• SOURCE MATERIAL:
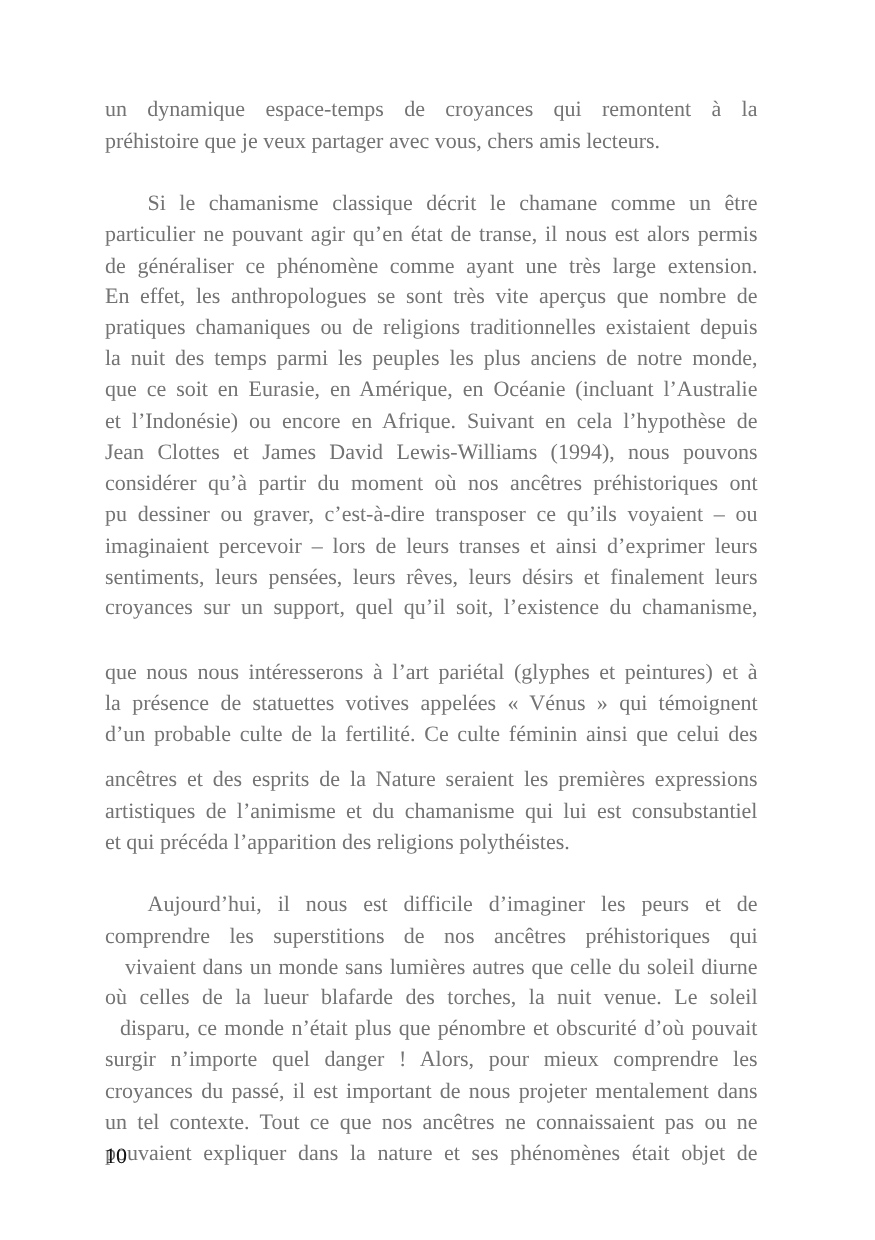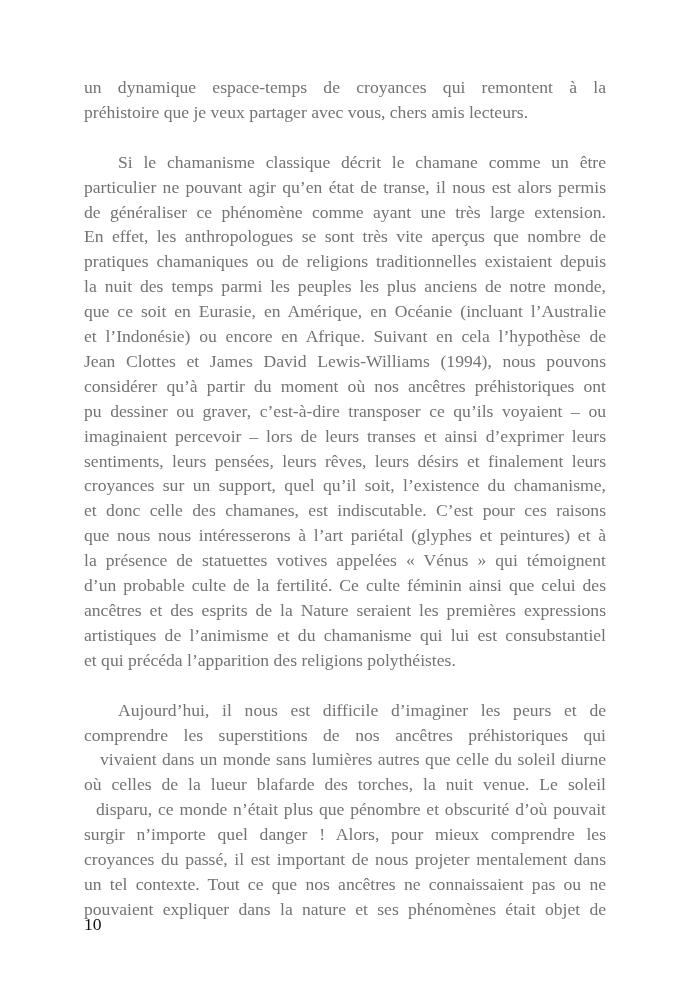--- a/index.html
+++ b/index.html
@@ -53,25 +53,24 @@
     <span class="line" style="white-space: normal;">pratiques chamaniques ou de religions traditionnelles existaient depuis</span>
     <span class="line" style="white-space: normal;">la nuit des temps parmi les peuples les plus anciens de notre monde,</span>
     <span class="line" style="white-space: normal;">que ce soit en Eurasie, en Amérique, en Océanie (incluant l’Australie</span>
     <span class="line" style="white-space: normal;">et l’Indonésie) ou encore en Afrique. Suivant en cela l’hypothèse de</span>
     <span class="line" style="white-space: normal;">Jean Clottes et James David Lewis-Williams (1994), nous pouvons</span>
     <span class="line" style="white-space: normal;">considérer qu’à partir du moment où nos ancêtres préhistoriques ont</span>
     <span class="line" style="white-space: normal;">pu dessiner ou graver, c’est-à-dire transposer ce qu’ils voyaient – ou</span>
     <span class="line" style="white-space: normal;">imaginaient percevoir – lors de leurs transes et ainsi d’exprimer leurs</span>
     <span class="line" style="white-space: normal;">sentiments, leurs pensées, leurs rêves, leurs désirs et finalement leurs</span>
     <span class="line" style="white-space: normal;">croyances sur un support, quel qu’il soit, l’existence du chamanisme,</span>
-    <span class="line" style="white-space: normal;">et donc celle des chamanes, est indiscutable. C’est pour ces raisons</span>
-    <span class="line" style="white-space: normal;">que nous nous intéresserons à l’art pariétal (glyphes et peintures) et à</span>
+    <span class="line" style="white-space: normal; margin-top: 27px;">que nous nous intéresserons à l’art pariétal (glyphes et peintures) et à</span>
     <span class="line" style="white-space: normal;">la présence de statuettes votives appelées « Vénus » qui témoignent</span>
     <span class="line" style="white-space: normal;">d’un probable culte de la fertilité. Ce culte féminin ainsi que celui des</span>
-    <span class="line" style="white-space: normal;">ancêtres et des esprits de la Nature seraient les premières expressions</span>
+    <span class="line" style="white-space: normal; margin-top: 11px;">ancêtres et des esprits de la Nature seraient les premières expressions</span>
     <span class="line" style="white-space: normal;">artistiques de l’animisme et du chamanisme qui lui est consubstantiel</span>
     <span class="line last" style="white-space: normal;">et qui précéda l’apparition des religions polythéistes.</span>
   </p>
 
   <p class="para">
     <span class="line" style="padding-left: 34px; white-space: normal;">Aujourd’hui, il nous est difficile d’imaginer les peurs et de</span>
     <span class="line" style="white-space: normal;">comprendre les superstitions de nos ancêtres préhistoriques qui</span>
     <span class="line" style="white-space: normal; margin-left: 16px;">vivaient dans un monde sans lumières autres que celle du soleil diurne</span>
     <span class="line" style="white-space: normal;">où celles de la lueur blafarde des torches, la nuit venue. Le soleil</span>
     <span class="line" style="white-space: normal; margin-left: 12px;">disparu, ce monde n’était plus que pénombre et obscurité d’où pouvait</span>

• TASK TO COMPLETE:
Each entry must be set down word for word; no image may be carried over.

• PROBLEM SOLUTION:
--- a/index.html
+++ b/index.html
@@ -53,25 +53,24 @@
     <span class="line" style="white-space: normal;">pratiques chamaniques ou de religions traditionnelles existaient depuis</span>
     <span class="line" style="white-space: normal;">la nuit des temps parmi les peuples les plus anciens de notre monde,</span>
     <span class="line" style="white-space: normal;">que ce soit en Eurasie, en Amérique, en Océanie (incluant l’Australie</span>
     <span class="line" style="white-space: normal;">et l’Indonésie) ou encore en Afrique. Suivant en cela l’hypothèse de</span>
     <span class="line" style="white-space: normal;">Jean Clottes et James David Lewis-Williams (1994), nous pouvons</span>
     <span class="line" style="white-space: normal;">considérer qu’à partir du moment où nos ancêtres préhistoriques ont</span>
     <span class="line" style="white-space: normal;">pu dessiner ou graver, c’est-à-dire transposer ce qu’ils voyaient – ou</span>
     <span class="line" style="white-space: normal;">imaginaient percevoir – lors de leurs transes et ainsi d’exprimer leurs</span>
     <span class="line" style="white-space: normal;">sentiments, leurs pensées, leurs rêves, leurs désirs et finalement leurs</span>
     <span class="line" style="white-space: normal;">croyances sur un support, quel qu’il soit, l’existence du chamanisme,</span>
-    <span class="line" style="white-space: normal;">et donc celle des chamanes, est indiscutable. C’est pour ces raisons</span>
-    <span class="line" style="white-space: normal;">que nous nous intéresserons à l’art pariétal (glyphes et peintures) et à</span>
+    <span class="line" style="white-space: normal; margin-top: 27px;">que nous nous intéresserons à l’art pariétal (glyphes et peintures) et à</span>
     <span class="line" style="white-space: normal;">la présence de statuettes votives appelées « Vénus » qui témoignent</span>
     <span class="line" style="white-space: normal;">d’un probable culte de la fertilité. Ce culte féminin ainsi que celui des</span>
-    <span class="line" style="white-space: normal;">ancêtres et des esprits de la Nature seraient les premières expressions</span>
+    <span class="line" style="white-space: normal; margin-top: 11px;">ancêtres et des esprits de la Nature seraient les premières expressions</span>
     <span class="line" style="white-space: normal;">artistiques de l’animisme et du chamanisme qui lui est consubstantiel</span>
     <span class="line last" style="white-space: normal;">et qui précéda l’apparition des religions polythéistes.</span>
   </p>
 
   <p class="para">
     <span class="line" style="padding-left: 34px; white-space: normal;">Aujourd’hui, il nous est difficile d’imaginer les peurs et de</span>
     <span class="line" style="white-space: normal;">comprendre les superstitions de nos ancêtres préhistoriques qui</span>
     <span class="line" style="white-space: normal; margin-left: 16px;">vivaient dans un monde sans lumières autres que celle du soleil diurne</span>
     <span class="line" style="white-space: normal;">où celles de la lueur blafarde des torches, la nuit venue. Le soleil</span>
     <span class="line" style="white-space: normal; margin-left: 12px;">disparu, ce monde n’était plus que pénombre et obscurité d’où pouvait</span>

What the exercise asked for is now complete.